If segmentation is applied in a project, that is usually because the resulting segments fulfill a role in the analyses. For example, the segments may be required for counting code occurrences or co-occurrences in each segment because the aim is to conduct Epistemic Network Analysis. This requires the segmentation definitions that are used to closely align with the theory.

For example, if code co-occurrences are taken to imply some association between codes, which proximity of code co-occurrence does and does not count toward this inference is determined by the segmentation definition. If co-occurrence of two codes is taken to imply, for example, psychological proximity of the concepts the codes are meant to capture, this places constraints on the required proximity between the codes. It is much more credible that if a person expresses two things in the same sentence that that reveals something about how closely those two things are associated in that person’s internal representation of the world, than if the two expressions are sentences or even paragraphs apart.

Whichever segment definitions are used, if those play a role in a project’s analysis and eventually play a part in the inferences that are drawn, it becomes important to pay close attention to your segment defininitions. In some projects, using sentence-long segments may be justifiable but paragraphs are not; in other projects, paragraphs may be fine but if more than 15 minutes elapsed between two codes, considering them a co-occurrence may be untenable. What is reasonable will heavily depend on the substantive domain in which you aim to draw inferences and what is already known about the relevant mechanics. For example, when studying humans, research on short-term memory and attention processes can guide such decisions.

Because segment definitions play such a pivotal role in the inferential chain, it is wortwhile to consider how you will separate analysis results that reflect the phenomena you are interested in from analysis results that are an artefact of the segment definition you chose. For example, when analysing co-occurrences, if your segment definitions result in segments that are too large, many “co-occurrences” will not be indicative of the phenomena you mean to study.

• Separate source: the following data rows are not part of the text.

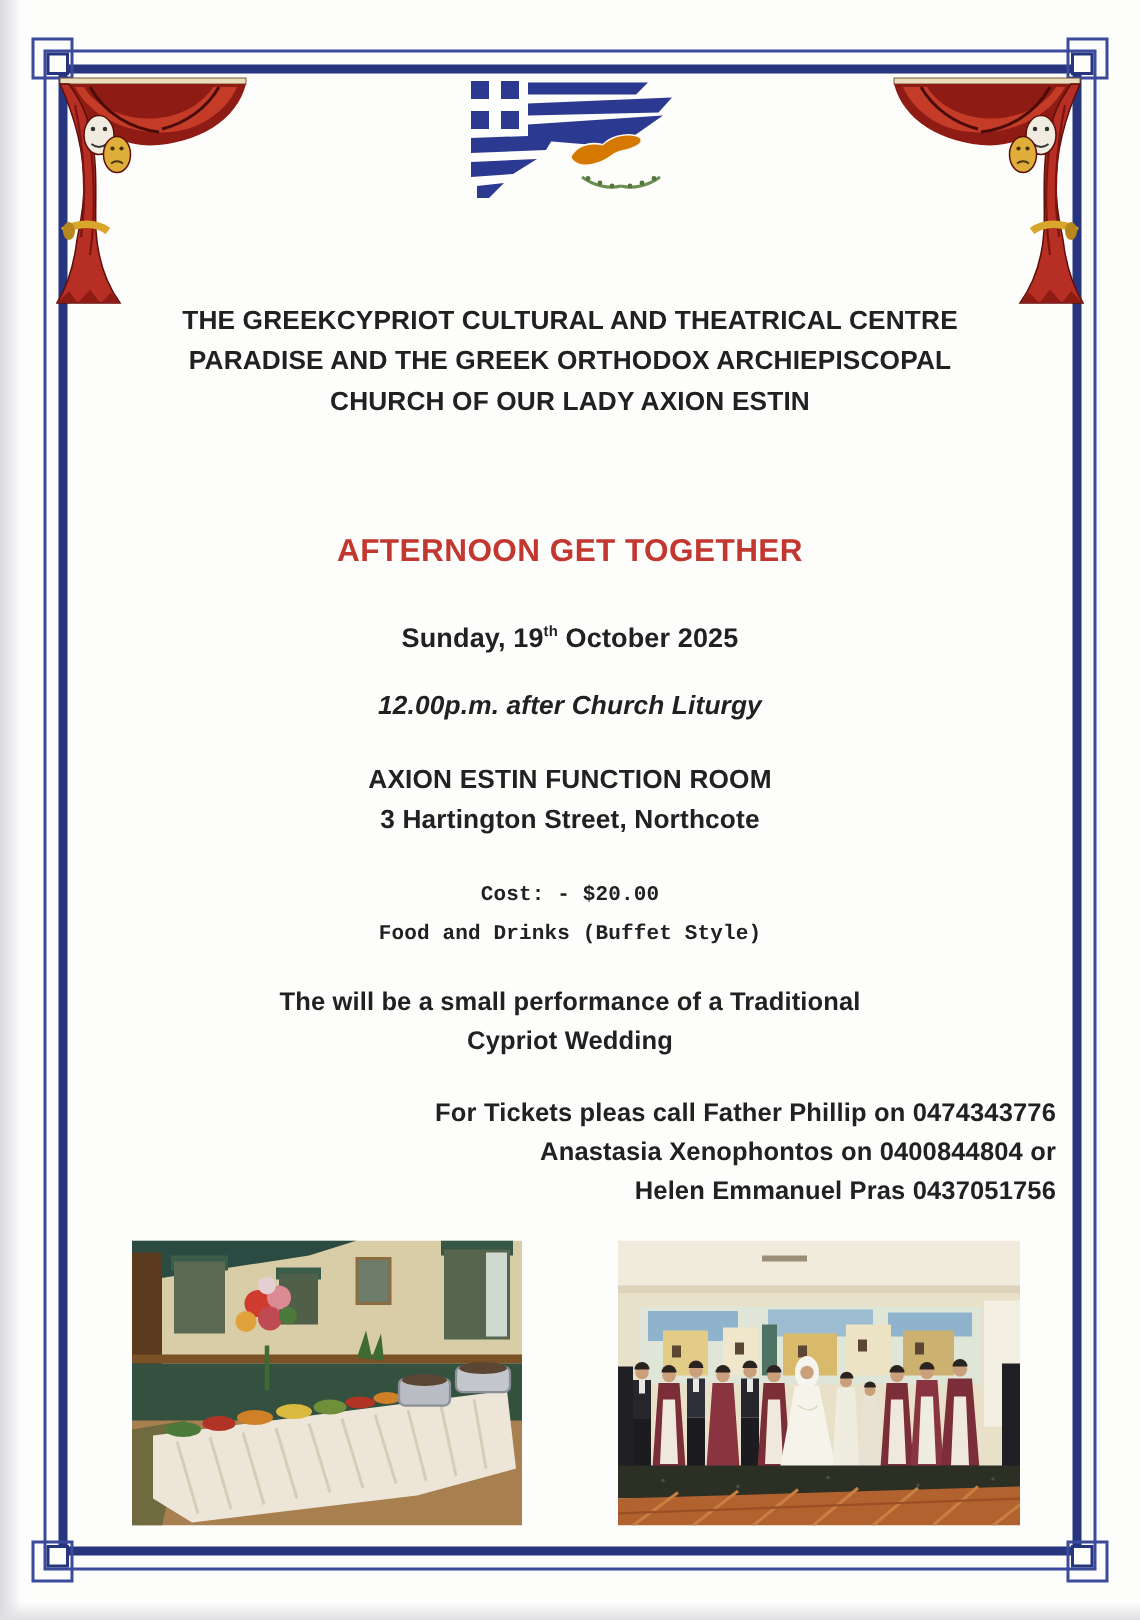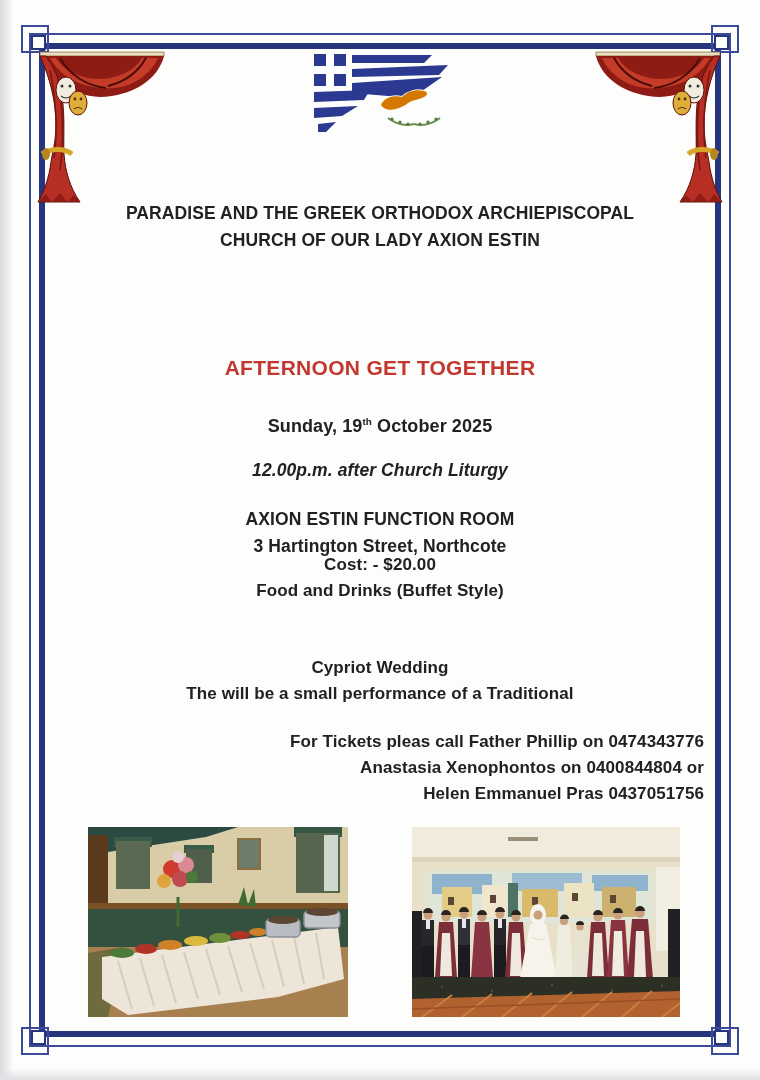--- a/index.html
+++ b/index.html
@@ -153,6 +153,7 @@
   </svg>
 
   <div class="tline org-block">
+    <div>THE GREEKCYPRIOT CULTURAL AND THEATRICAL CENTRE</div>
     <div>PARADISE AND THE GREEK ORTHODOX ARCHIEPISCOPAL</div>
     <div>CHURCH OF OUR LADY AXION ESTIN</div>
   </div>

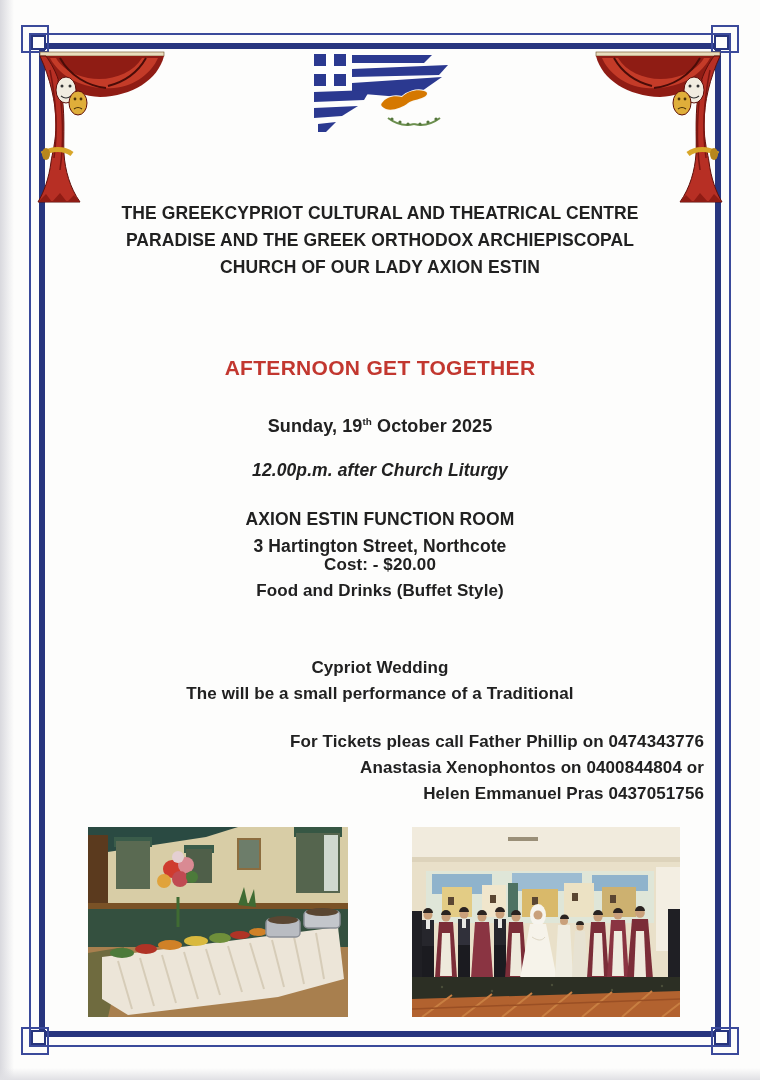--- a/index.html
+++ b/index.html
@@ -28,7 +28,7 @@
   .date .sup{vertical-align:super;font-size:0.55em;font-weight:700;}
   .time{top:457px;font-size:17.5px;line-height:26px;font-style:italic;}
   .venue-block{top:506px;font-size:17.5px;line-height:27px;}
-  .cost-block{top:552px;font-size:17px;line-height:26px;}
+  .cost-block{top:584px;font-size:14px;line-height:26px;font-family:Liberation Mono, monospace;}
   .perf-block{top:655px;font-size:17px;line-height:26px;}
   .tickets-block{top:729px;font-size:17px;line-height:26px;text-align:right;}
 

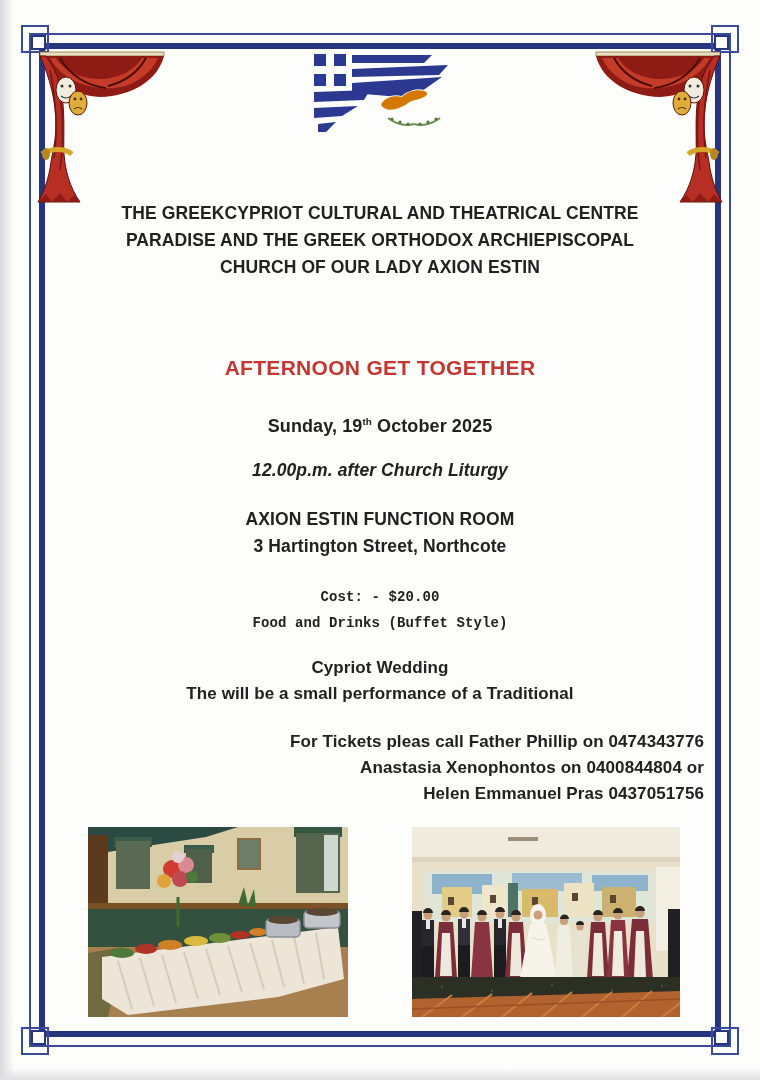--- a/index.html
+++ b/index.html
@@ -176,8 +176,8 @@
   </div>
 
   <div class="tline perf-block">
+    <div>The will be a small performance of a Traditional</div>
     <div>Cypriot Wedding</div>
-    <div>The will be a small performance of a Traditional</div>
   </div>
 
   <div class="tline tickets-block">

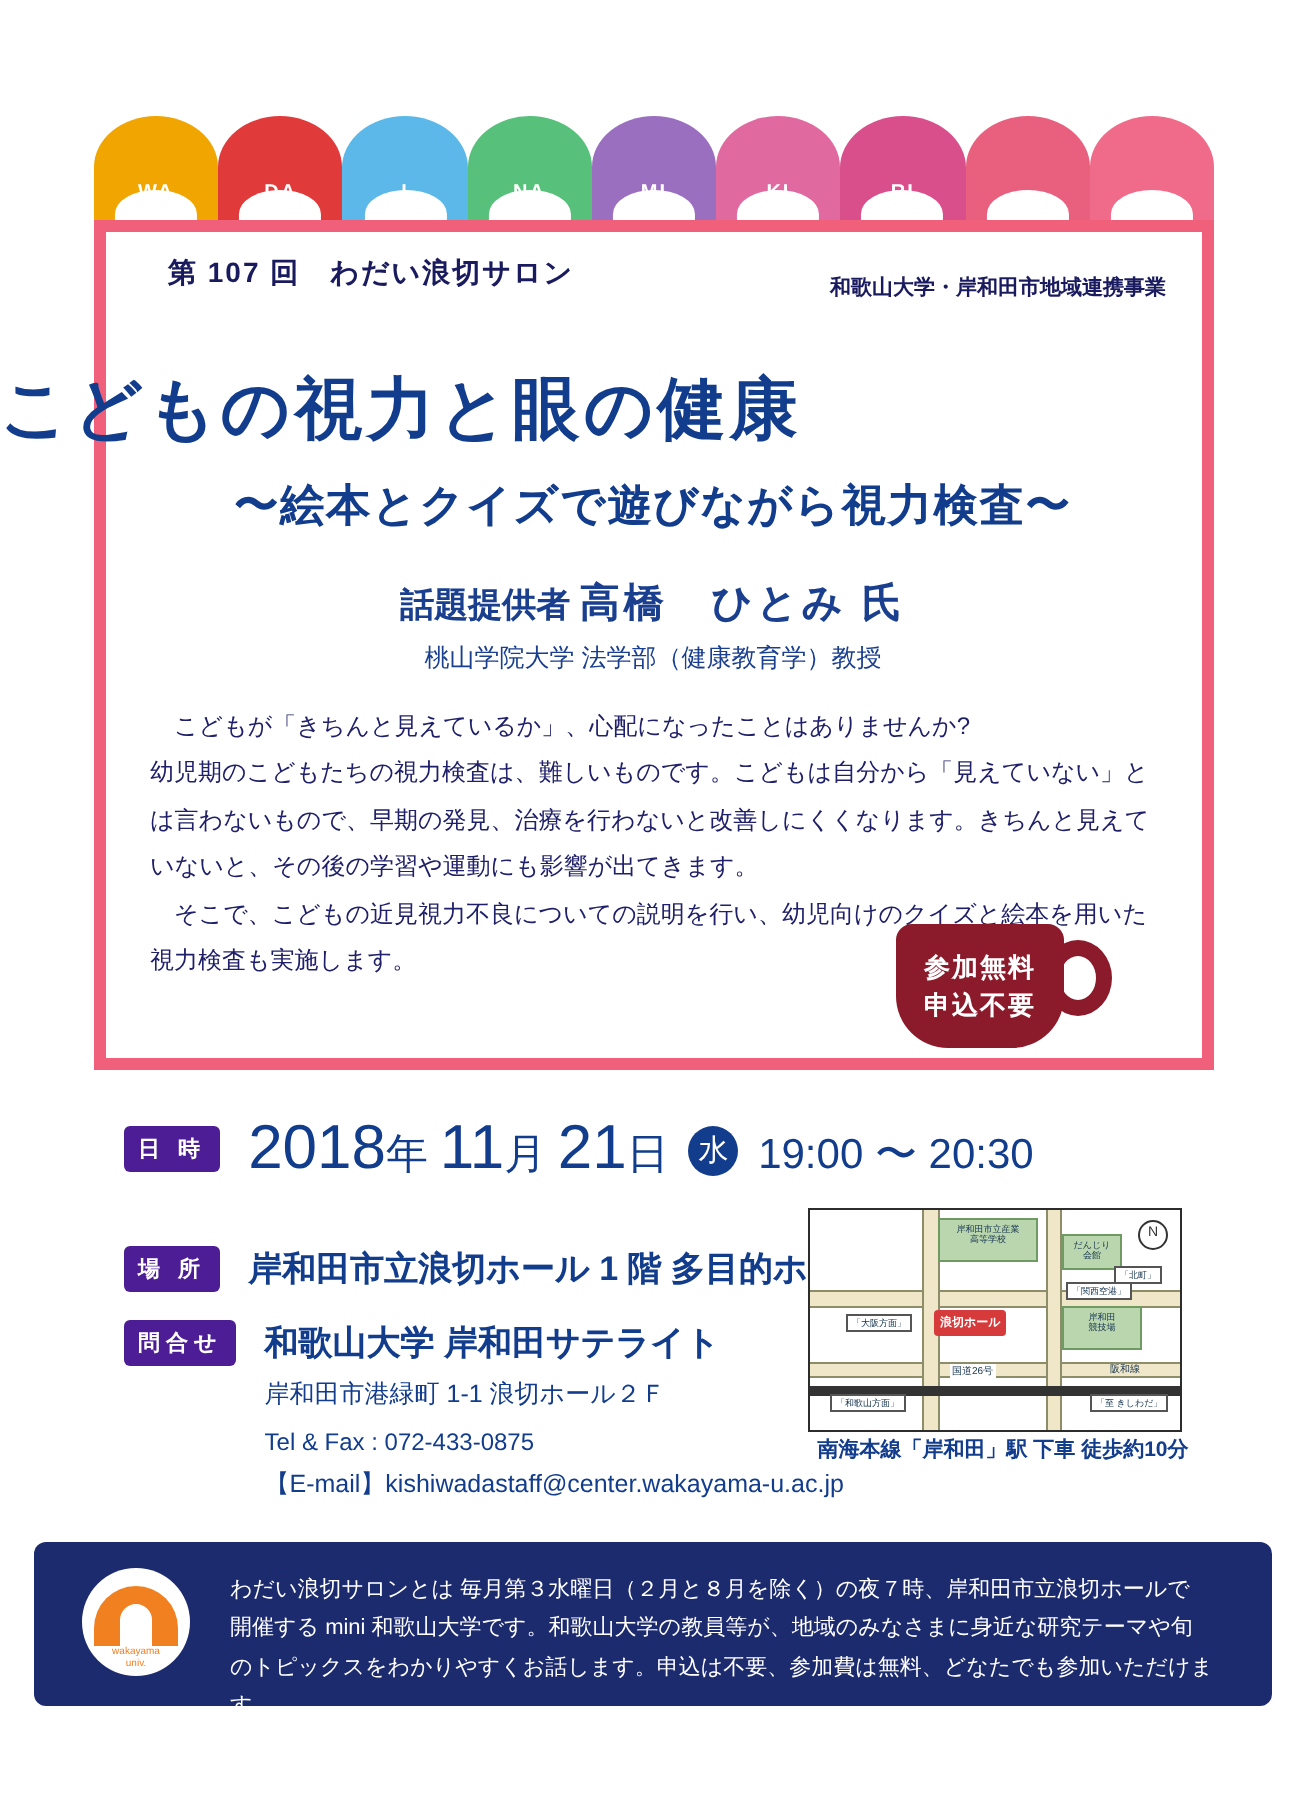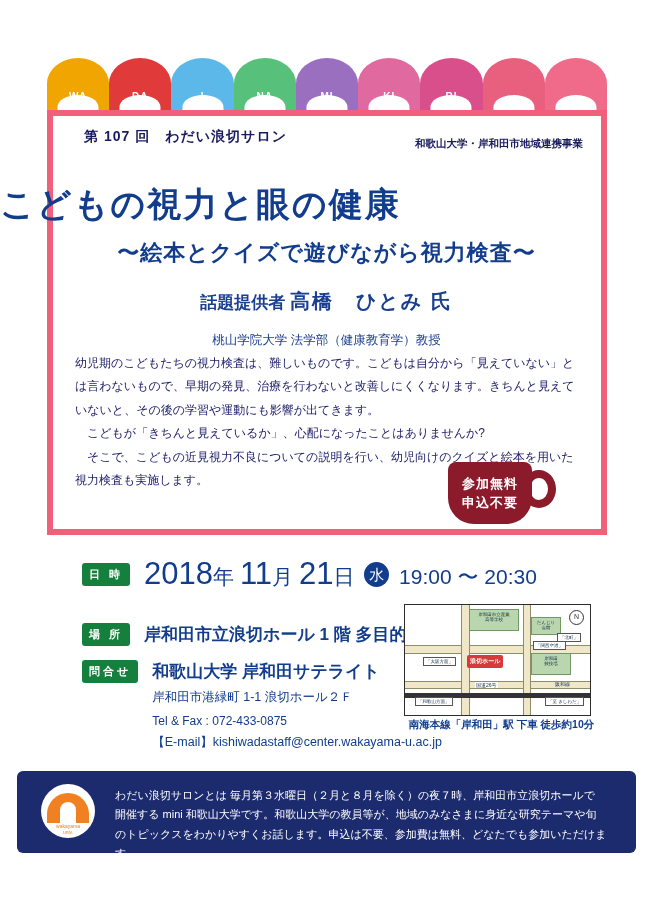--- a/index.html
+++ b/index.html
@@ -123,7 +123,7 @@
   .affil {
     position: absolute;
     left: 0;
-    top: 332px;
+    top: 321px;
     width: 653px;
     text-align: center;
     font-size: 12.5px;

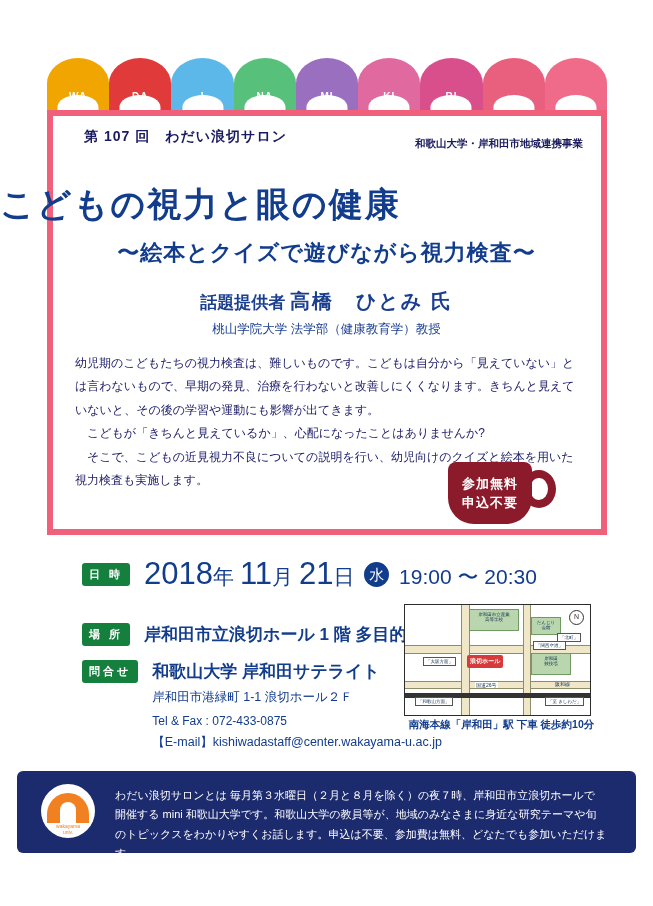--- a/index.html
+++ b/index.html
@@ -480,8 +480,8 @@
 <div class="affil">桃山学院大学 法学部（健康教育学）教授</div>
 
 <div class="body-text">
+  <p>　こどもが「きちんと見えているか」、心配になったことはありませんか?</p>
   <p>幼児期のこどもたちの視力検査は、難しいものです。こどもは自分から「見えていない」とは言わないもので、早期の発見、治療を行わないと改善しにくくなります。きちんと見えていないと、その後の学習や運動にも影響が出てきます。</p>
-  <p>　こどもが「きちんと見えているか」、心配になったことはありませんか?</p>
   <p>　そこで、こどもの近見視力不良についての説明を行い、幼児向けのクイズと絵本を用いた視力検査も実施します。</p>
 </div>
 

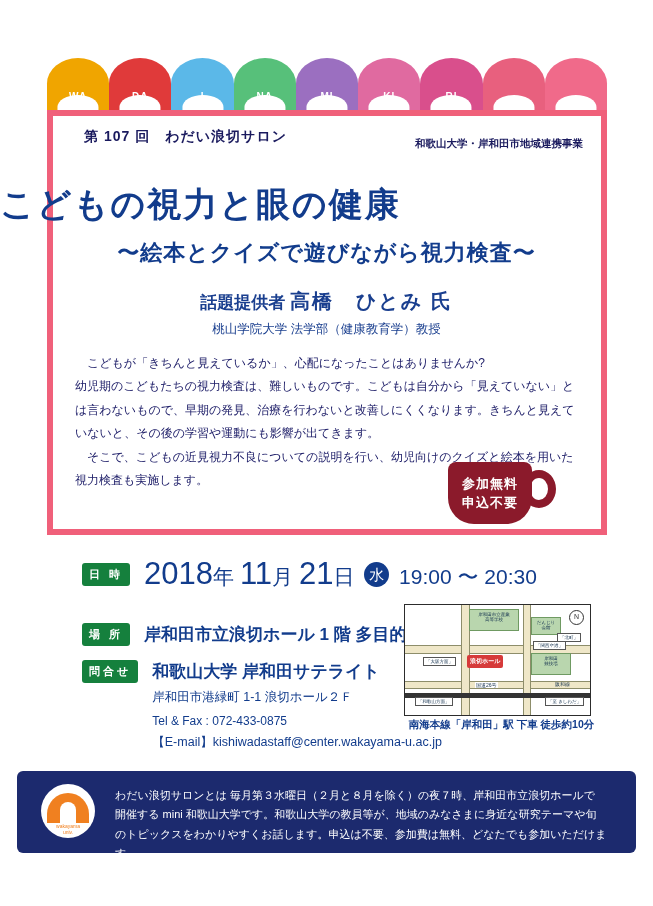--- a/index.html
+++ b/index.html
@@ -183,7 +183,7 @@
   
   .tag {
     display: inline-block;
-    background: #15803d;
+    background: #4c1d95;
     color: #ffffff;
     font-size: 11px;
     font-weight: bold;
@@ -191,7 +191,6 @@
     border-radius: 3px;
     letter-spacing: 3px;
     vertical-align: middle;
-    margin-left: 20px;
   }
 
   .row-date {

This can also happen the other way around: if your segment definition is such that the segments are too small, expressions of your phenomena of interest will not manifest in code co-occurrences. You may still see only a part of the picture, but you may also fail to see anything of interest.

In both those situations, the inferential chain on which you rely when interpreting code frequencies and co-occurrences is broken. I it is not clear whether your analysis results pertain to the phenomena of interest, or mostly reflect the artefacts of the model you applied.

You can explore how much effect your segment definitions have on your analysis results by conducting sensitivity analyses: comparing different segmentations and inspecting how this impacts your results. This will be discussed more in depth in the Sensitivity Analyses chapter. In any case, if you plan to use segmentation in your analyses, given the impact of your segment definition on the validity of your inferences, it is even more important to document your justifications well than it is for coding decisions.

7.3 Justifying

The hardest coding decisions are the most interesting coding decisions. These decisions, where you take a decision about edge cases, are where you are challenged to thoroughly interrogate your understanding of your subject matter. To retain these insights for the benefit of other researchers as well as future you, it is important to document the justifications of your decisions.

Documenting the justifications for your decisions is especially important if you aim to work more inductively. The less your decisions are guided by a set of codes, descriptions, and coding instructions that was elaborated in advance, the more those are created during the coding phase. This means that in you analysis, the coding decisions are an important part, that therefore need to be accessible to others if you aim to be transparent as a researcher (an imperative explicitly part of the UNESCO Open Science recommendation as well as codes of conduct for scientific research, such as the Dutch Code of Conduct for Scientific Research, that mandates Honesty, Transparency, Diligence, Independence, and Responsibility).